Rytidosperma penicillatum

Scientific classification
- Kingdom: Plantae
- Clade: Embryophytes
- Clade: Tracheophytes
- Clade: Spermatophytes
- Clade: Angiosperms
- Clade: Monocots
- Clade: Commelinids
- Order: Poales
- Family: Poaceae
- Genus: Rytidosperma
- Species: R. penicillatum
- Binomial name: Rytidosperma penicillatum (Labill.) Connor & Edgar

= Rytidosperma penicillatum =

- Genus: Rytidosperma
- Species: penicillatum
- Authority: (Labill.) Connor & Edgar

Species of plant

Rytidosperma penicillatum is a species of true grass in the subfamily Danthonioideae.

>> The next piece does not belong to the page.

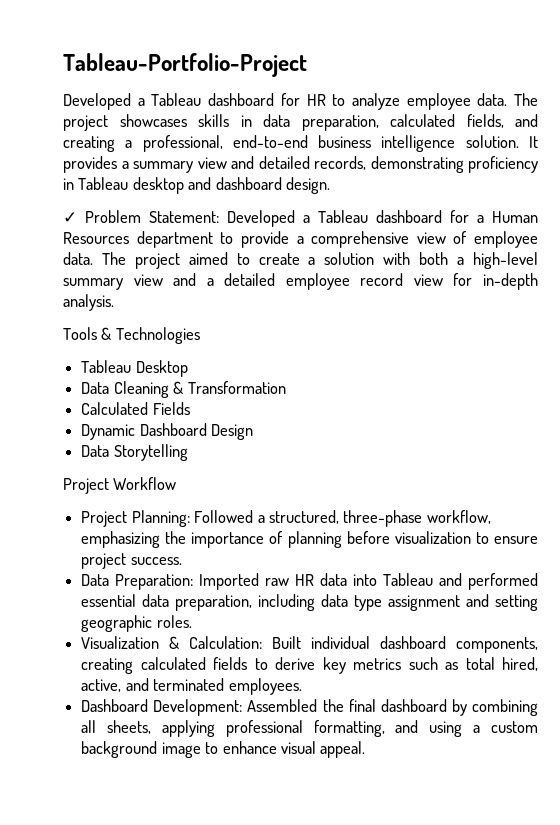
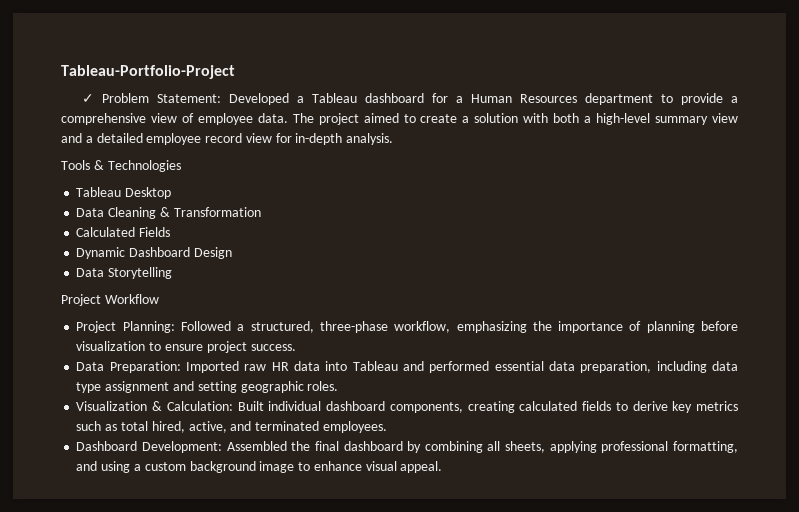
- Developed a Tableau dashboard for HR to analyze employee data. The project showcases skills in data preparation, calculated fields, and creating a professional, end-to-end business intelligence solution. It provides a summary view and detailed records, demonstrating proficiency in Tableau desktop and dashboard design.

It is indigenous to Australia and naturalised in New Zealand and Hawaii, USA. It was described as Arundo penicillata in 1850 by French botanist Jacques Labillardière.

== Distribution ==
R. penicillatum is naturalized on Maui in Hawaii. It is currently known from East Maui and western and northern Mauna Kea. It may have arrived within 12 accessions of Rytidosperma imported by the Hawaii Agricultural Experiment Station (HAES) from 1913–1937. The oldest specimen is a volunteer in a grass garden (BISH 448988) from 1938, but it may have been accidentally introduced in hay, as it was “common in [a] pasture” in 1944 (Hosaka 2675).

== Ecology ==
The rust fungus Uromyces danthoniae, a species found that grows parasitically on the leaves of several Rytidosperma species in New Zealand and Australia, infects Rytidosperma penicillatum. It forms dense clusters of orange-brown aecidia on both surfaces of the leaf.

It is also a host of Sphaerodothella danthoniae, a sac fungus that produces black, shiny leaf spots that occasionally coalesce into straight to irregular lines in the leaf surface of several species of Rytidosperma.